When is art art and when is it pornography?
These days, the UK police have their hands full trying to figure it all out. Following the recent Scotland Yard visit to Christie's over the inclusion of Andres Serrano's sexual photos in an auction (PDNewswire 02.28.01),
the police are butting heads with London's Saatchi Gallery.
Its "I am a Camera" photography exhibition drew some complaints over images of naked children by Tierney Gearon and Nan Goldin. Scotland Yard's obscene publications unit was once again dispatched to the show in early March. They warned curator Jenny Blyth that the photographs might contravene the Child Protection Act and that officers may return to seize the pictures unless they were removed by March 15. The gallery was also told to stop sales of the exhibition book.
During the standoff, several newspapers, including the conservative Daily Telegraph, came out in support of the pictures. After two days, amid enormous media attention, the March 15 deadline came and went, and police decided that no offences had been committed.
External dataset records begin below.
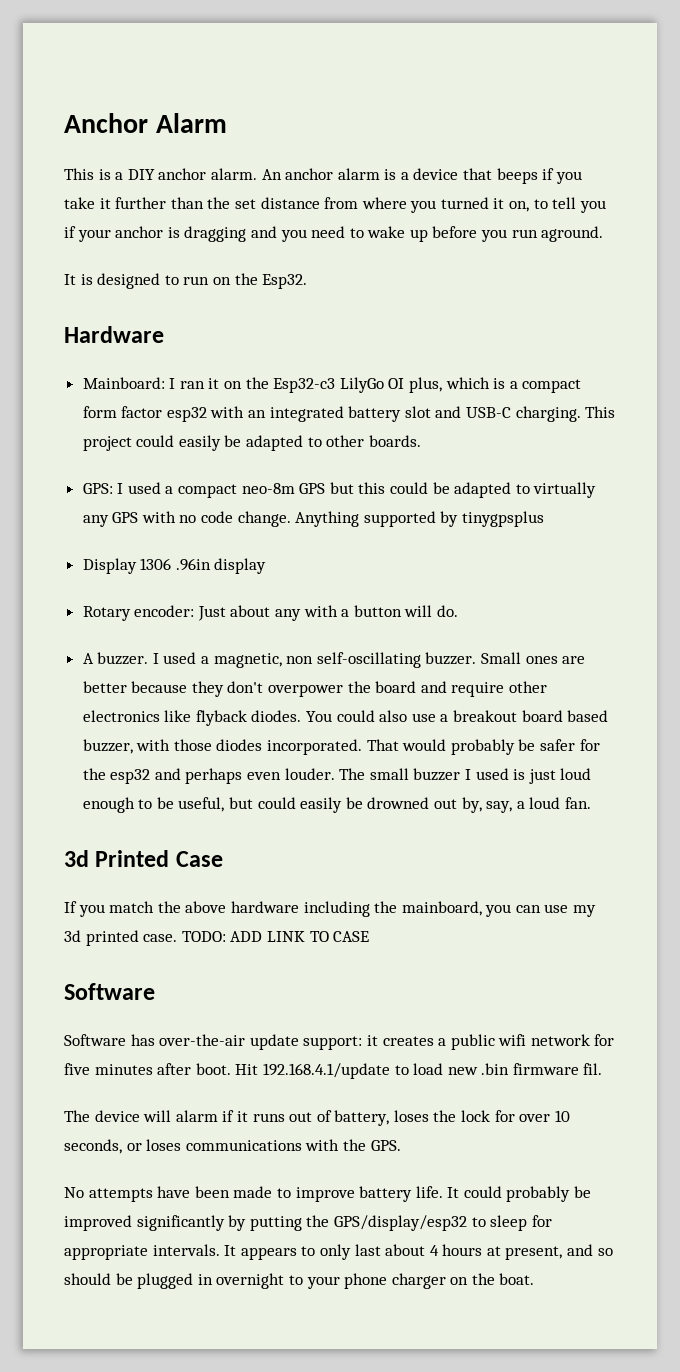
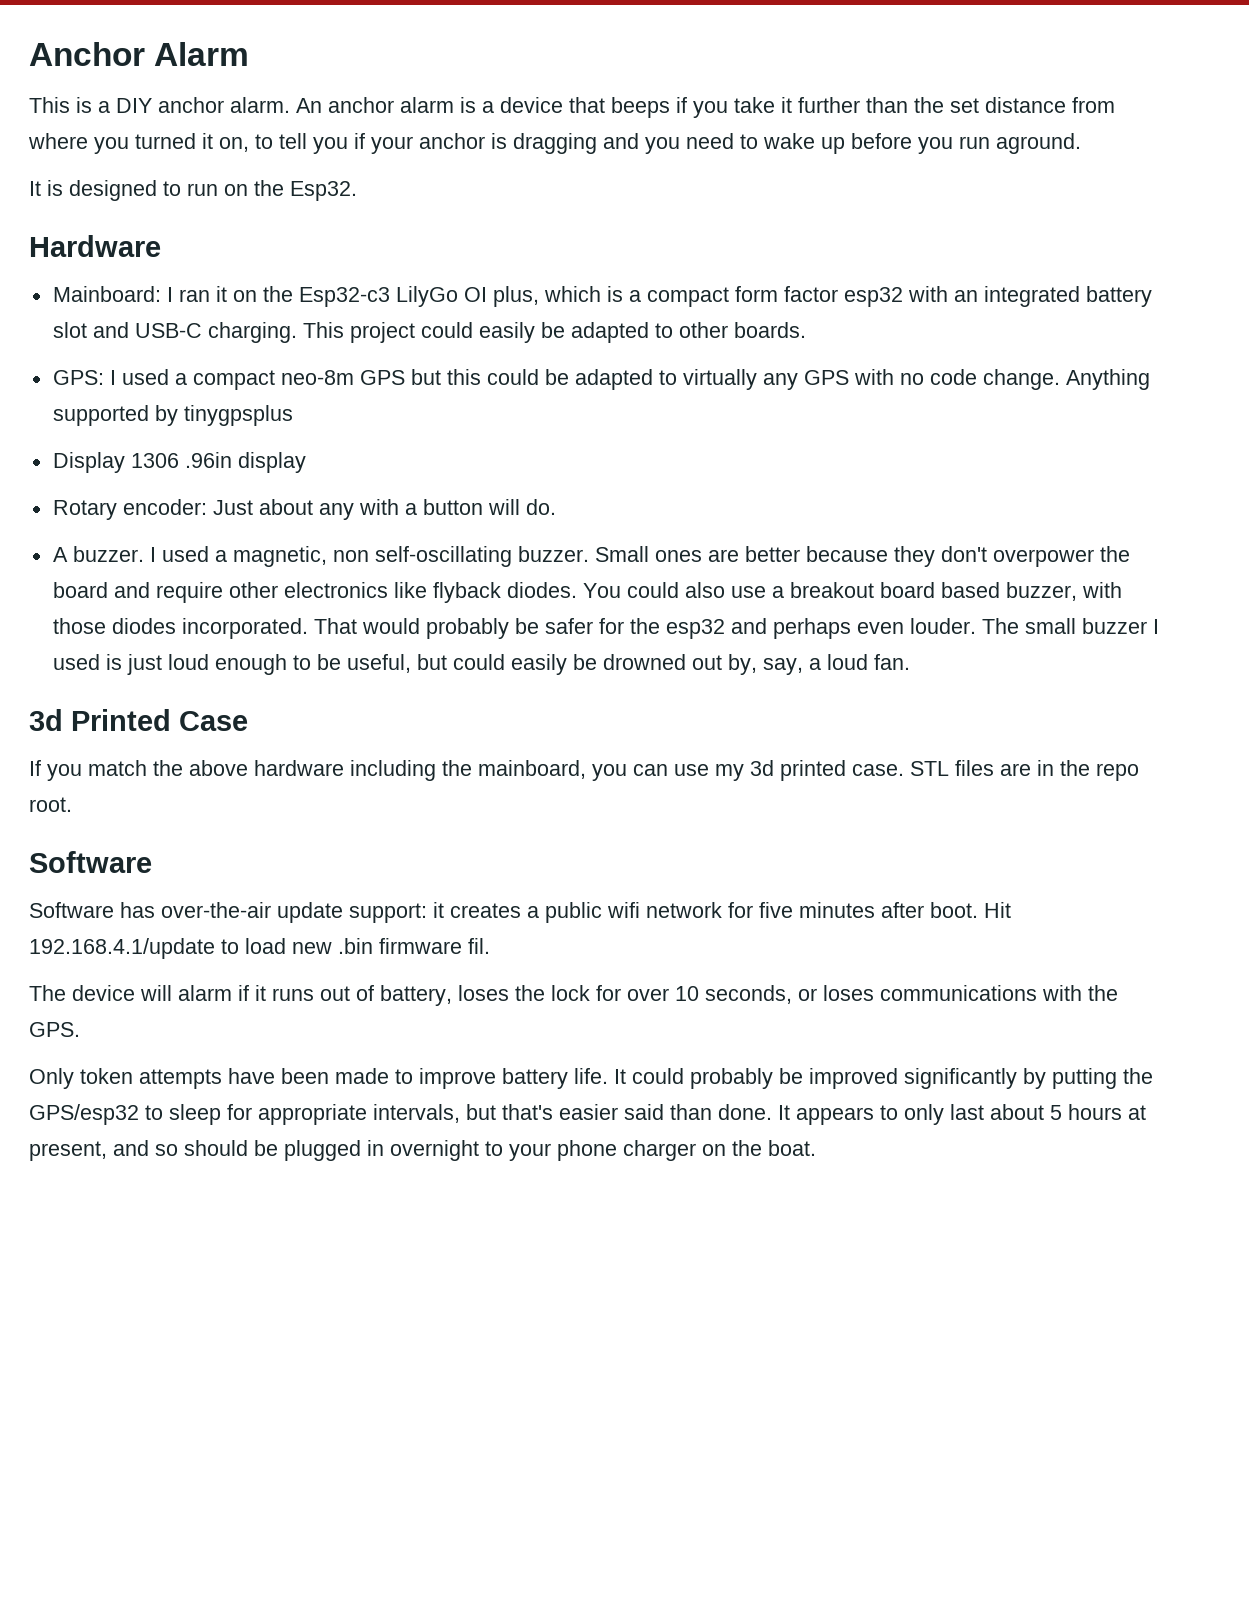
- TODO: ADD LINK TO CASE
+ STL files are in the repo root.
- No attempts have been made to improve battery life.
+ Only token attempts have been made to improve battery life.
- It could probably be improved significantly by putting the GPS/display/esp32 to sleep for appropriate intervals.
+ It could probably be improved significantly by putting the GPS/esp32 to sleep for appropriate intervals, but that's easier said than done.
- It appears to only last about 4 hours at present, and so should be plugged in overnight to your phone charger on the boat.
+ It appears to only last about 5 hours at present, and so should be plugged in overnight to your phone charger on the boat.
One of Gearon's pictures shows her naked children on a beach wearing masks, while the other depicts her son urinating in the snow on a skiing holiday. She explains that she documents her children because they are a huge part of her life. "If they had actually taken the pictures down, I would have doubted my moral judgement as a human being and thought that maybe I had done something wrong when I knew that I hadn't," Gearon says. "If someone thought my pictures were pornographic and obscene, it would have poisoned my work, and my work is very wholesome and innocent."
Curator Blyth says: "[The pictures] are not indecent and very few people perceived them in that way. It would take a perverted mind to see these works as indecent or sexually provocative."